Disregard for Zoning Code Undermines Our Ability to Protect Our Neighborhood
To the Editor:
Last Wednesday, our zoning board granted a host of variances. The first waived the zoning code’s minimum lot size on a street that has been transformed by tear-downs. A sheepish chair explained that the board had no choice: 68 percent of the lots on that particular block are similarly undersized and the master plan has not yet been amended to reflect current reality.
The second approval simply ignored our zoning code. Five of seven members voted to grant transformative density, FAR, parking, and setback variances sought to facilitate the conversion of the Maclean street Masonic temple into an apartment building. 10 units were approved for a 7,473 square foot lot, resulting in a density of circa 58 units per acre in the heart of the Witherspoon Jackson neighborhood. As staff observed — repeatedly — that density exceeds the 38 units per acre approved for the hospital site, the 23.8 units per acre approved for the Waxwood, the 13.5 units per acre typical of the neighborhood, and the 2 units that the site is permitted under the existing zoning.
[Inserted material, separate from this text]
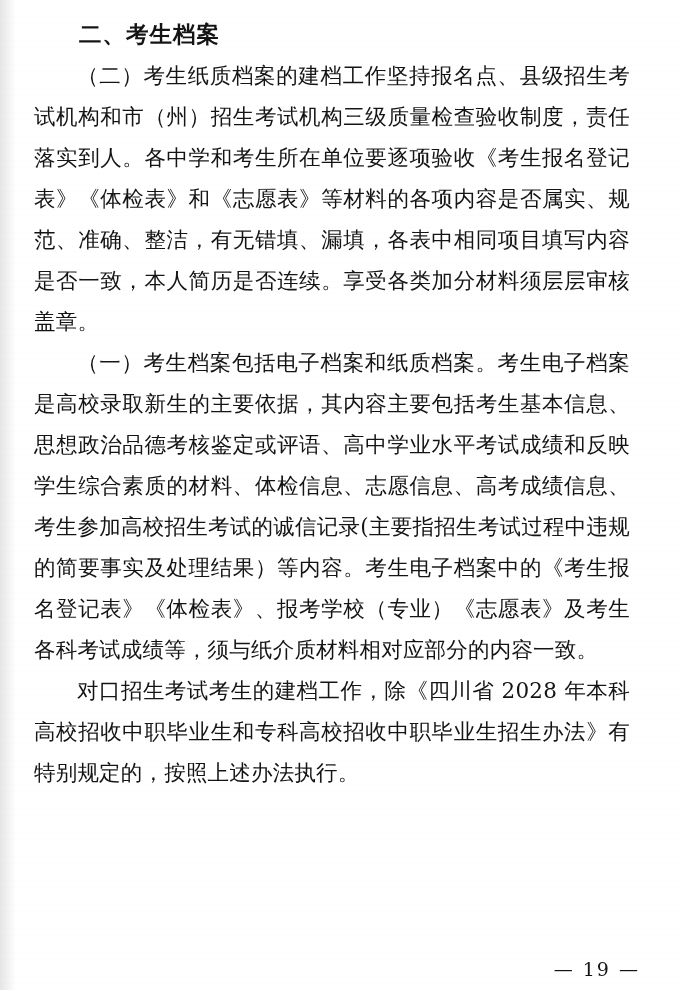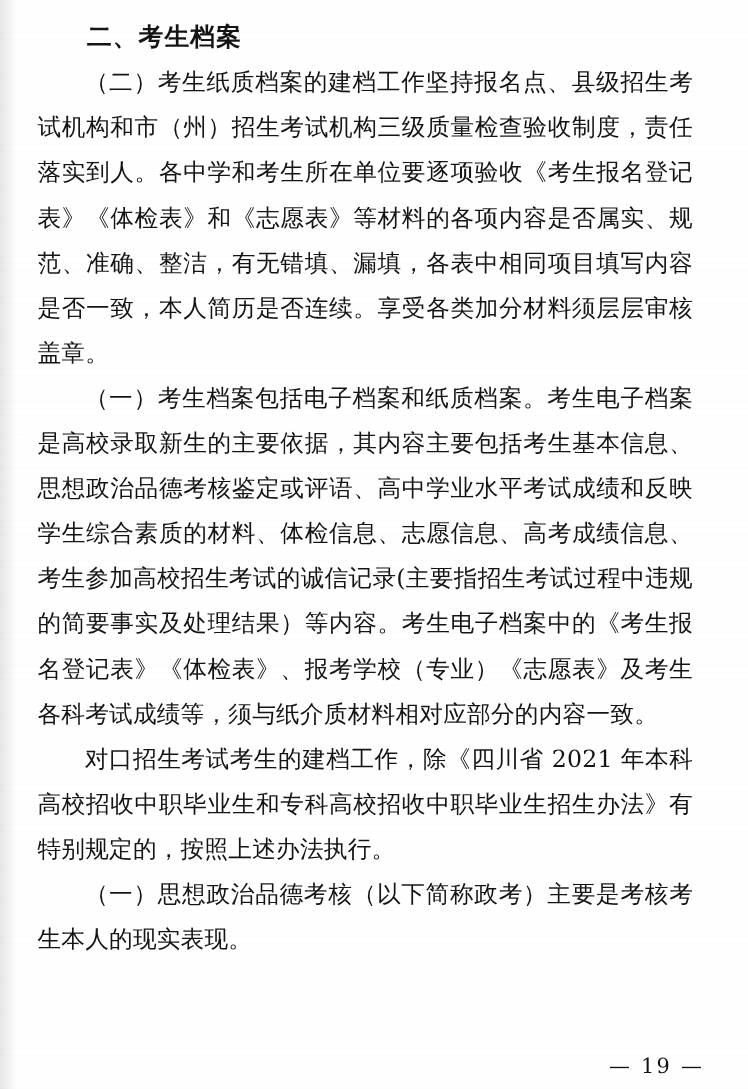"对口招生考试考生的建档工作，除《四川省 2021" p.para { text: 2021 -> 2028 }
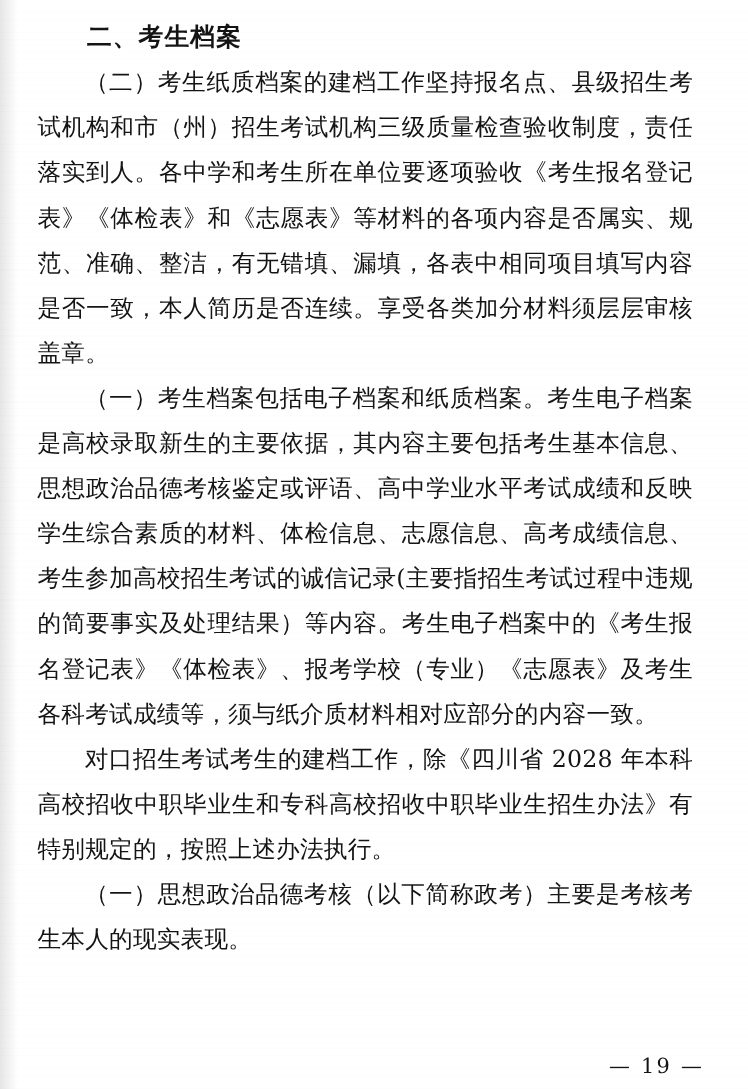"（一）思想政治品德考核（以下简称政考）主要是考核考生本人的现实表现。" p.para { html: <p>（一）思想政治品德考核（以下简称政考）主要是考核考生本人的现实表现。</p> -> none }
The building’s former use as a meeting hall for the black community gives the structure sentimental value as well as historic value. Housing advocates are impressed both by the two “affordable” units that will be created below grade and by the promise of undersized apartments targeted at people from the neighborhood — albeit with rents expected to range initially from $1,500 to $2,500 per month. The proposed design is admittedly attractive. And the developer seems genuinely sympathetic to the desires of his neighbors.
Laws, however, have no meaning unless they are enforced equitably. “We like the project” is not sufficient reason to grant variances. Nor is “we don’t like the project” sufficient reason to withhold approval when proposals comply with existing zoning. Flagrant disregard for our zoning code undermines our ability to protect our neighborhoods. The magnitude of the variances approved for the Masonic temple will necessarily be precedent setting — in no small part because the granting of those variances was so plainly capricious. Since residential land values are directly correlated with the number of units that can be built, the density variance can be expected to be especially pernicious. As I mentioned before Wednesday’s vote, a quintupling in permitted density will be construed as open season for speculators. Tear-downs and increases in assessed values will not be far behind, with the predictable result that property taxes will balloon — in a neighborhood still reeling from the effects of our last reassessment.
I suggest that nobody on the zoning board has any idea how many currently affordable Witherspoon Jackson residences will be rendered unaffordable by the coming tax increases. Nor do board members seem to grasp how quickly land speculation can transform a neighborhood that most of them profess to want to protect. Whatever the board’s intentions, our barn doors are now wide open.